DOJ büyük jüri belgelerini açıklamaya hazırlanırken, Maxwell’in cezaevi transferi tartışma yarattı. Ancak hikâye, yalnızca Amerika’nın değil, Türkiye’nin kapısını da çalabilecek bir boyut kazanıyor.

Jeffrey Epstein… Ölümünden yıllar geçmesine rağmen hâlâ dünya gündeminin en kirli, en karanlık sayfalarından biri. Şimdi bu dosya yeniden açılıyor. Ama mesele yalnızca “Amerikan iç meselesi” değil; belgeler, tanıklar ve para trafiği zinciri işin Türkiye’ye kadar uzanabileceğini düşündürüyor.
Washington’da hareketlilik var
ABD Adalet Bakanlığı (DOJ), Epstein ve Ghislaine Maxwell davasına ait büyük jüri ifadeleri ile gizli belgelerin —mağdurların kimlikleri korunarak— kamuya açıklanması için düğmeye bastı. Tarih olarak 14 Ağustos sonrasına işaret ediliyor. Democracy Forward adlı kuruluş ise, Trump döneminde Epstein dosyasına dair yürütülen yazışmaların saklandığını öne sürerek DOJ ve FBI’a dava açtı.
Bu gelişmelerin gölgesinde Ghislaine Maxwell’in cezaevi transferi de gündemde. Florida’daki düşük güvenlikli tesisten Teksas’ta “minimum güvenlikli” bir cezaevine taşınması, mağdurlar için adalet duygusunu zedeleyen bir jest olarak görüldü. Bazıları bu transferin, ileride daha da “yumuşak” adımların öncüsü olabileceğinden endişeli.
Türkiye bu hikâyenin neresinde?
Şu an için elimizde yalnızca açık kaynaklardan derlenebilecek ipuçları verildi. Ancak şunları biliyoruz: Epstein’ın kara para ağının ve denizaşırı bağlantılarının, çeşitli vergi cennetleri üzerinden Ortadoğu’ya ve Avrupa’ya aktığı belgelerle kanıtlanmış durumda. Burada dikkat çeken nokta, Kıbrıs üzerinden geçen bazı fon hareketleri. Kıbrıs’taki finans kanallarının, Türkiye ile doğrudan ticari, bankacılık ve gayrimenkul bağlantıları olduğu malum.

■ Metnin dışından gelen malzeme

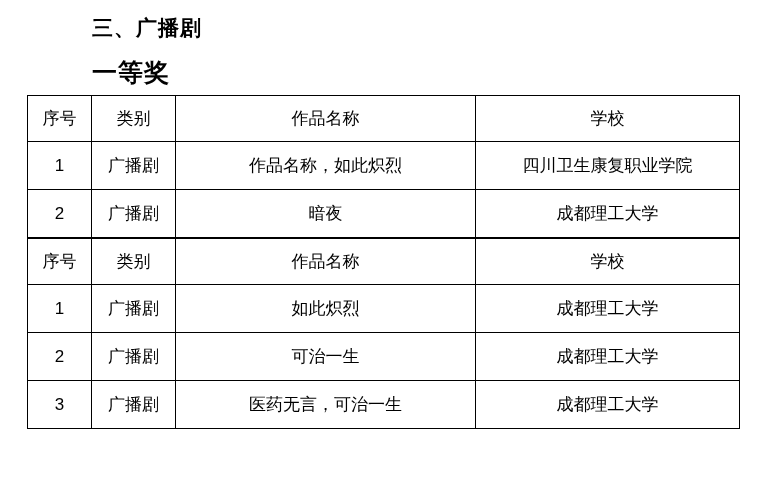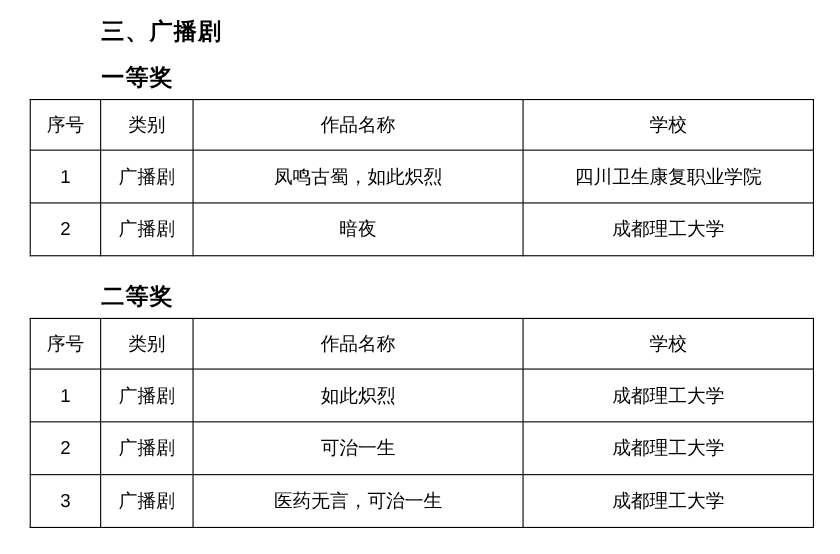--- a/index.html
+++ b/index.html
@@ -31,7 +31,7 @@
   }
   .award-title {
     font-family: "Liberation Sans", "DejaVu Sans", sans-serif;
-    font-size: 21px;
+    font-size: 25px;
     font-weight: bold;
     margin: 0;
     padding: 14px 0 6px 92px;

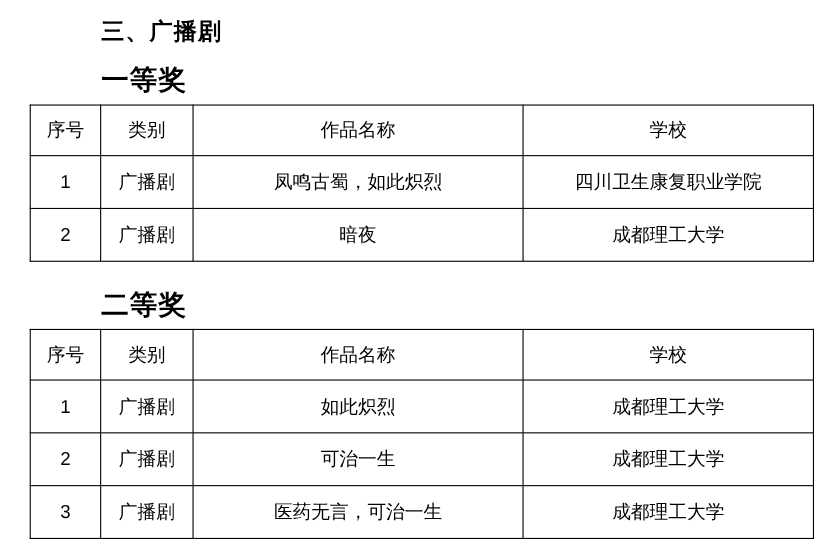--- a/index.html
+++ b/index.html
@@ -103,7 +103,7 @@
       <tr>
         <td class="num-cell">1</td>
         <td>广播剧</td>
-        <td>凤鸣古蜀，如此炽烈</td>
+        <td>作品名称，如此炽烈</td>
         <td>四川卫生康复职业学院</td>
       </tr>
       <tr>

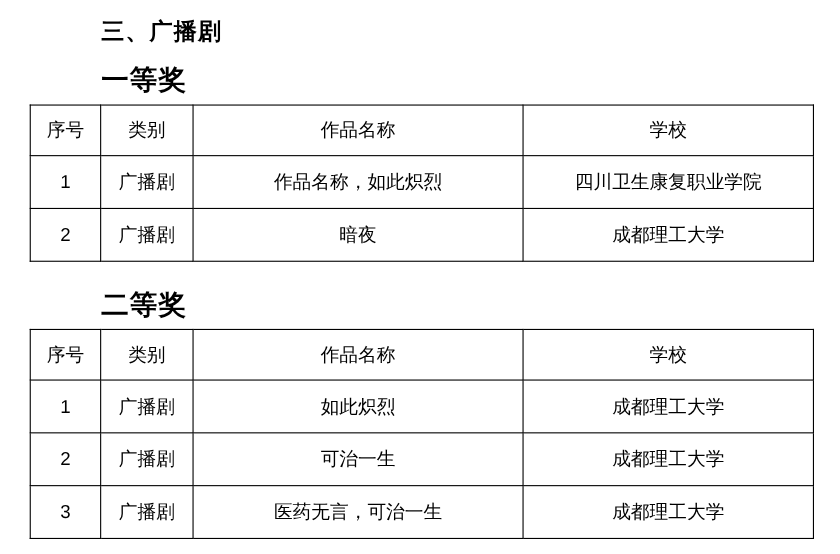--- a/index.html
+++ b/index.html
@@ -115,7 +115,6 @@
     </tbody>
   </table>
 
-  <h3 class="award-title second">二等奖</h3>
 
   <table class="award-table">
     <colgroup>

Bu noktada Halil Falyalı ismi, uluslararası basında ve bazı bağımsız araştırma raporlarında zaman zaman Epstein bağlantılı kara para iddiaları ile yan yana geçiyor. Jefrey Epstein'in koruma müdürünün , Falyalı'ya ait otellerde kaldığını biliyoruz. Yöntem olarak bakıldığında Falyalı'nın da aynı Epsteinvari yaklaşımları göz önüne alındığında mevcut örgütün bir parçası olabileceğine dair parçadan bütüne giden işaretler elimizde mevcut. Bu tür bağlantılar, DOJ’un açacağı belgelerde karşımıza çıkma ihtimali yüksek konular arasında. Hatta bu konuda satır aralarında kalan ifadeler açık kaynaklara ufak ufak yansımaya başladı.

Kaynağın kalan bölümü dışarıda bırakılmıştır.